Então Ashley disse: "Você está linda esta noite." "Obrigada." "Quer dizer, você mudou tanto." Virei-me para ela. "Não", eu disse. "Eu cresci. Há uma diferença." Ashley engoliu em seco. "Há sim." Saí antes que ela pudesse pedir mais do que eu estava disposta a dar.
No saguão, passei pelas portas do salão de baile. Madison estava perto da parede, menor do que eu jamais a vira. Brielle não levantava o olhar. O organizador estava desmontando o telão. Meu celular vibrou. Mãe: Como está minha filha? Sorri. Eu: Ela finalmente entrou na sala, mãe. Mãe: E? Eu: Todo mundo finalmente a viu.
Mamãe respondeu: Ótimo. Chega de encolher, Eva. Você nunca deveria ter desaparecido. Olhei para o meu reflexo no vidro. Meu rímel estava borrado. Meu vestido estava amassado. Meu cabelo estava solto emoldurando meu rosto. Eu não parecia perfeita. Eu parecia presente.
Não voltei lá dentro para comer o frango seco ou o bolo da reunião. Em vez disso, dirigi até o restaurante chinês perto do meu hotel, ainda vestindo o vestido vermelho.

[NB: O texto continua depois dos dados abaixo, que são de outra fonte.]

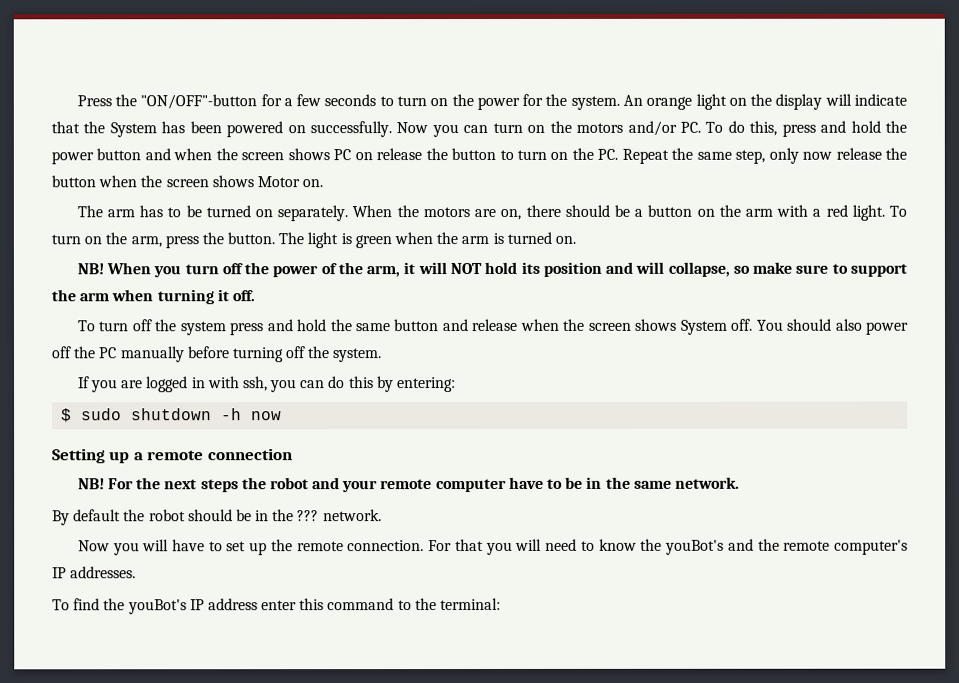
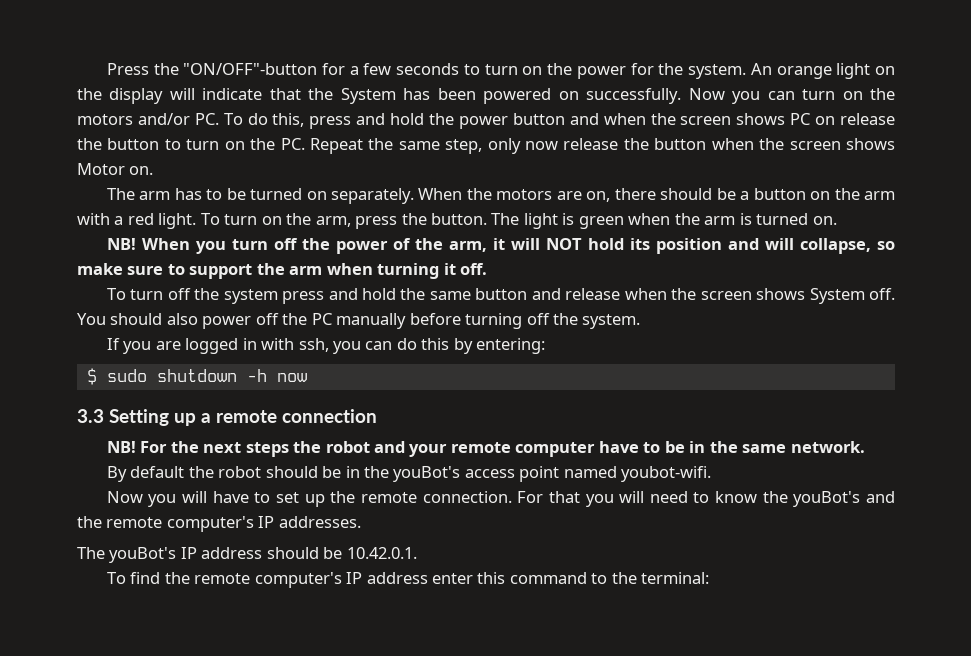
(283, 416) none -> [77,409,104,423] 3.3
[297,509,382,522] ??? network. -> [393,466,712,482] youBot's access point named youbot-wifi.
(137, 572) none -> [77,547,417,563] // The youBot's IP address should be 10.42.0.1.
[127,599,187,615] youBot's -> [194,572,342,588] remote computer's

A caixa olhou para cima. "Ocasião especial?" "Mais ou menos." "Do tipo bom?" Pensei um pouco. "Do tipo necessário."
De volta ao meu quarto de hotel, abri meu biscoito da sorte por último. O pequeno papel dentro dizia: Você é mais forte do que pensa. Pela primeira vez, não discuti. Aos dezesseis anos, eu pensava que me curar significava me tornar alguém de quem ninguém pudesse rir. Aos vinte e oito, aprendi que significava ir embora antes que a piada pudesse me alcançar.
Eu não saí daquele reencontro como a garota de quem elas se lembravam. Saí como a mulher que aquela garota estava esperando.